HEALTH_WARN active+degraded on fresh install CENTOS 6.5

greg@xxxxxxxxxxx (Gregory Farnum) · Tue, 1 Jul 2014 11:45:48 -0700

On Tue, Jul 1, 2014 at 11:33 AM, Brian Lovett
<brian.lovett at prosperent.com> wrote:
> Brian Lovett <brian.lovett at ...> writes:
>
>
> I restarted all of the osd's and noticed that ceph shows 2 osd's up even if
> the servers are completely powered down:  osdmap e95: 8 osds: 2 up, 8 in
>
> Why would that be?

The OSDs report each other down much more quickly (~30s) than the
monitor timeout (~15 minutes). They'd get marked down eventually.
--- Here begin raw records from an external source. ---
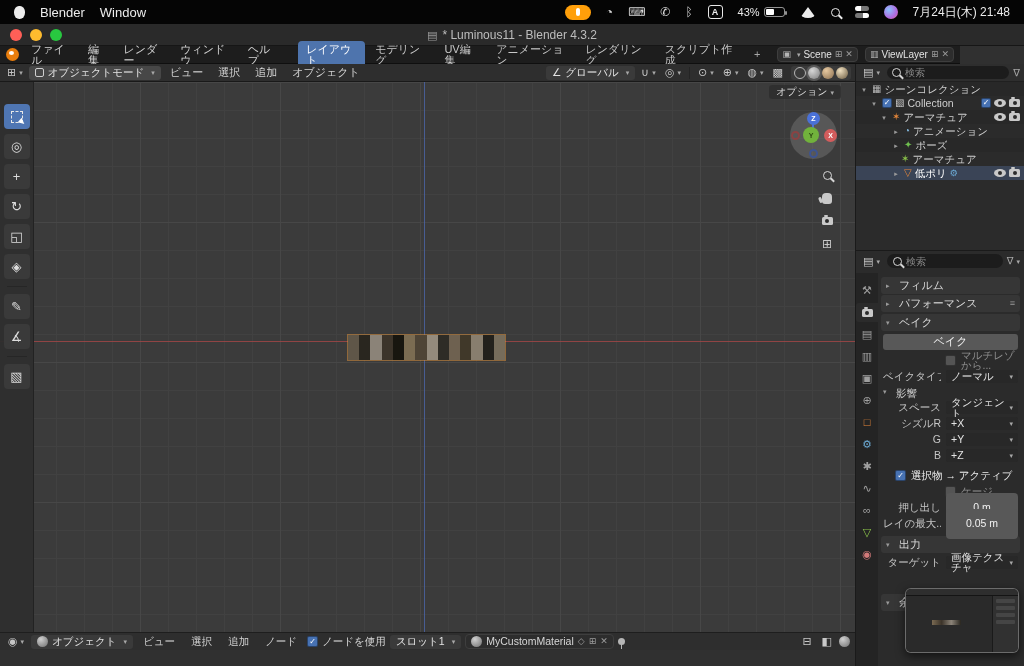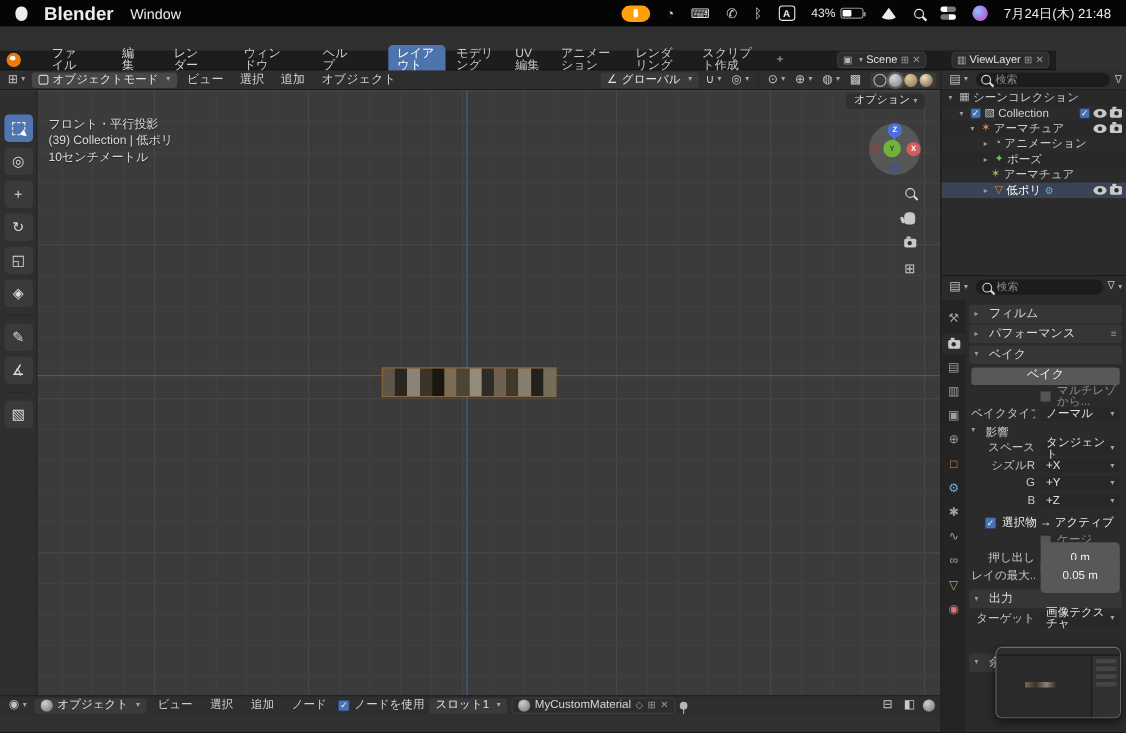"Blender" .mac-app { font-size: 17px -> 13px; font-weight: bold -> normal }
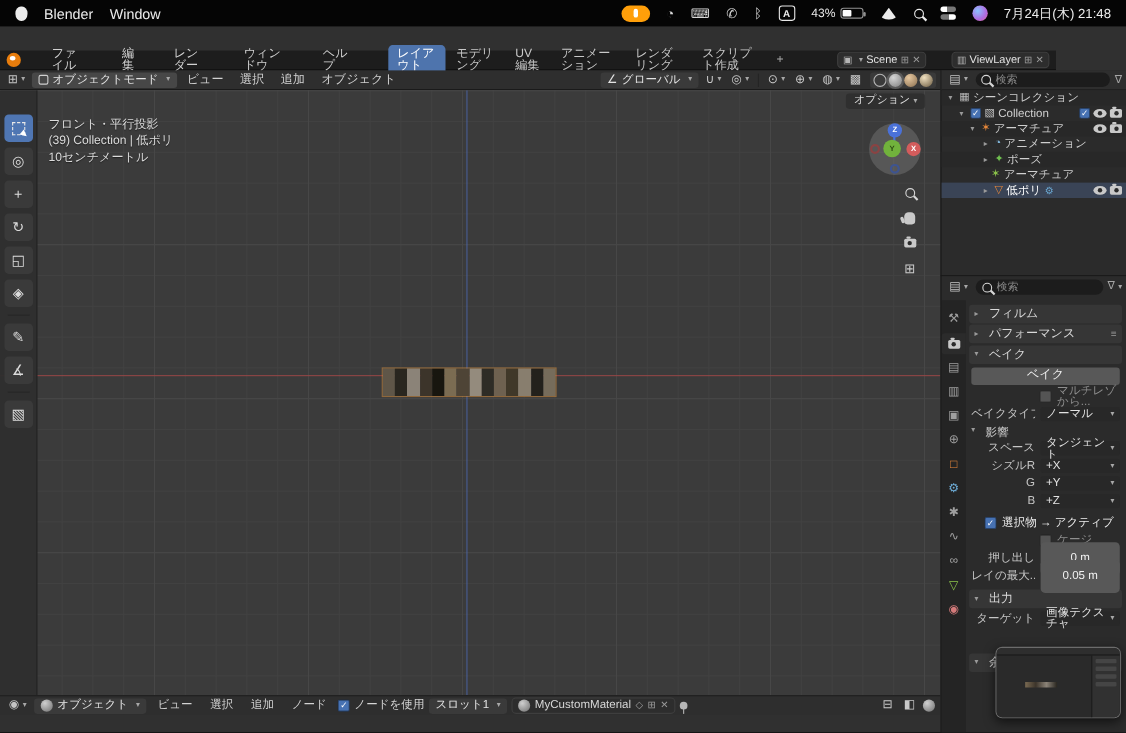"▤ * Luminous11 - Blender" div.abs { html: none -> <div> <span></span> <span></span> <span></span> <span><span>▤</span><span>* Luminous11 - Blender 4.3.2</span></span> </div> }
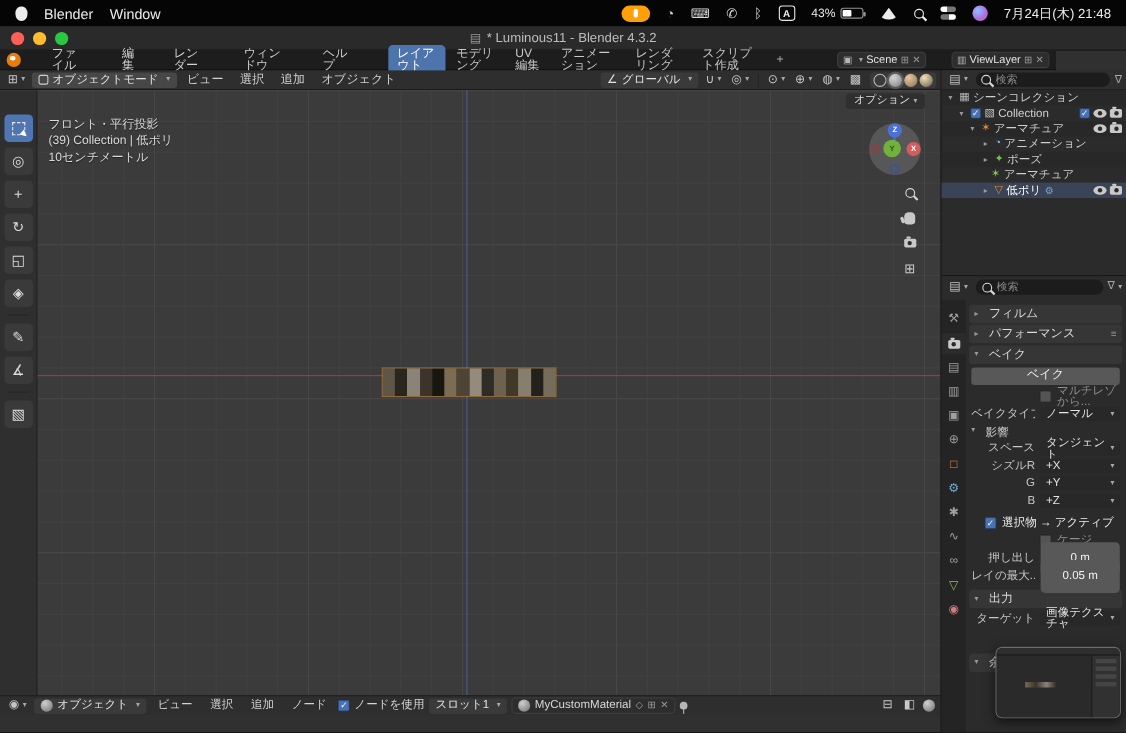"ファイル" .topbar { gap: 17px -> 1px }
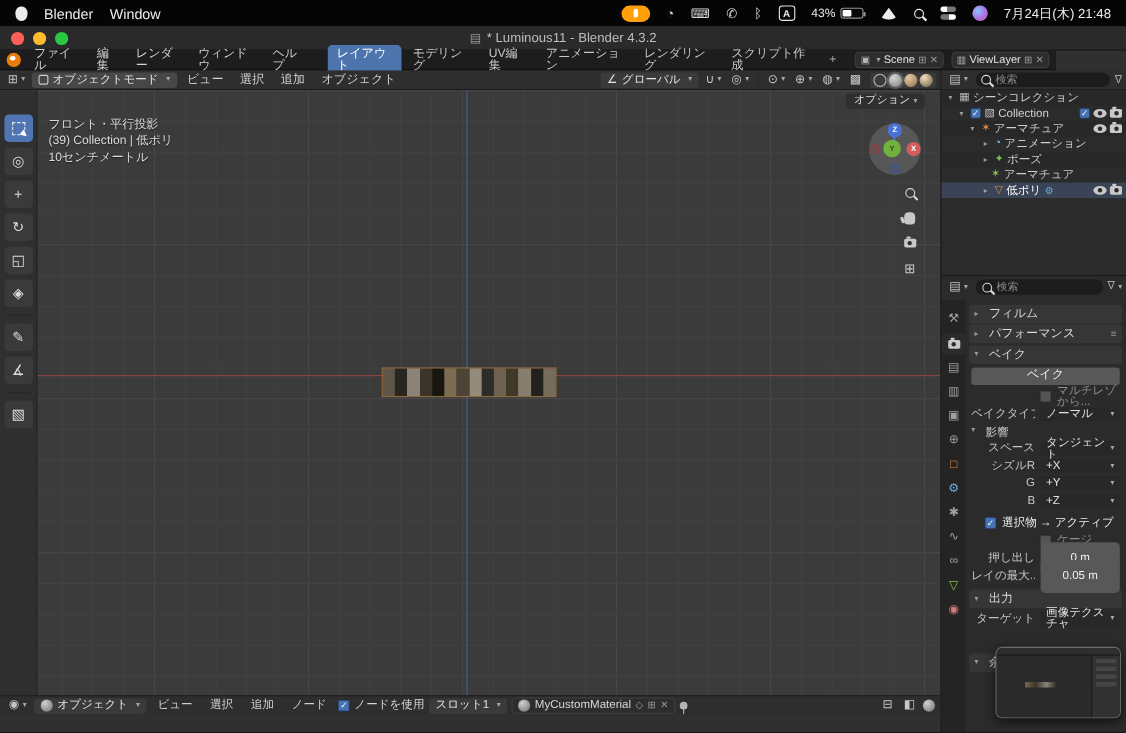"フロント・平行投影" div.vtext { html: <div> <div>フロント・平行投影</div> <div>(39) Collection | 低ポリ</div> <div>10センチメートル</div> </div> -> none }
On Tue, Jul 1, 2014 at 11:43 AM, Brian Lovett
<brian.lovett at prosperent.com> wrote:
> Gregory Farnum <greg at ...> writes:
>
>>
>> What's the output of "ceph osd map"?
>>
>> Your CRUSH map probably isn't trying to segregate properly, with 2
>> hosts and 4 OSDs each.
>> Software Engineer #42  <at>  http://inktank.com | http://ceph.com
>>
>  Is this what you are looking for?
>
> ceph osd map rbd ceph
> osdmap e104 pool 'rbd' (2) object 'ceph' -> pg 2.3482c180 (2.0) -> up ([3,5],
> p3) acting ([3,5,0], p3)

Whoops, I mean "ceph osd list", sorry! (That should output a textual
representation of how they're arranged in the CRUSH map.)

>
> We're bringing on a 3rd host tomorrow with 4 more osd's. Would this correct
> the issue?

There's a good chance, but you're seeing a lot more degraded PGs than
one normally does when it's just a mapping failure, so I'd like to see
a few more details. :)
-Greg